Activity: Please give again, word for word, each line that falls between the line with "Per4m Isolate Zero - 2kg: none" and the end of the data, inclusive.

Records from a dataset:
· · · ·

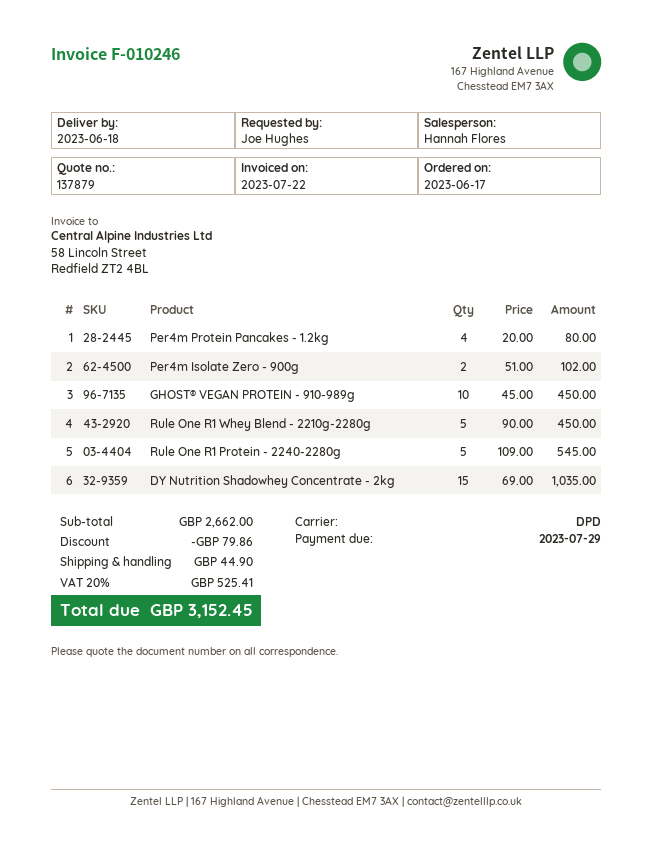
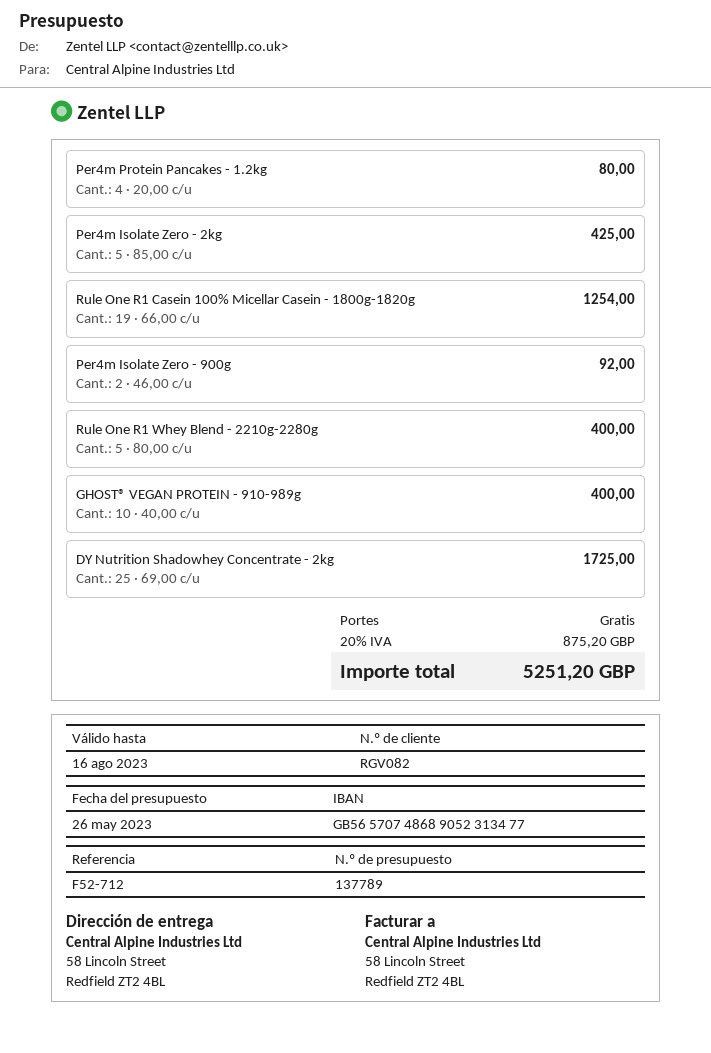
quote number: 137879 -> 137789
Per4m Isolate Zero - 900g: 2 x 51.00 = 102.00 -> 2 x 46.00 = 92.00
GHOST® VEGAN PROTEIN - 910-989g: 10 x 45.00 = 450.00 -> 10 x 40.00 = 400.00
Rule One R1 Whey Blend - 2210g-2280g: 5 x 90.00 = 450.00 -> 5 x 80.00 = 400.00
Rule One R1 Protein - 2240-2280g: 5 x 109.00 = 545.00 -> none
DY Nutrition Shadowhey Concentrate - 2kg: 15 x 69.00 = 1035.00 -> 25 x 69.00 = 1725.00
Per4m Isolate Zero - 2kg: none -> 5 x 85.00 = 425.00
Rule One R1 Casein 100% Micellar Casein - 1800g-1820g: none -> 19 x 66.00 = 1254.00
discount: 79.86 -> none
shipping: 44.90 -> 0.00
tax: 20% = 525.41 -> 20% = 875.20
total: 3152.45 -> 5251.20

· · · ·

Answer section:
Per4m Isolate Zero - 2kg: none -> 5 x 85.00 = 425.00
Rule One R1 Casein 100% Micellar Casein - 1800g-1820g: none -> 19 x 66.00 = 1254.00
discount: 79.86 -> none
shipping: 44.90 -> 0.00
tax: 20% = 525.41 -> 20% = 875.20
total: 3152.45 -> 5251.20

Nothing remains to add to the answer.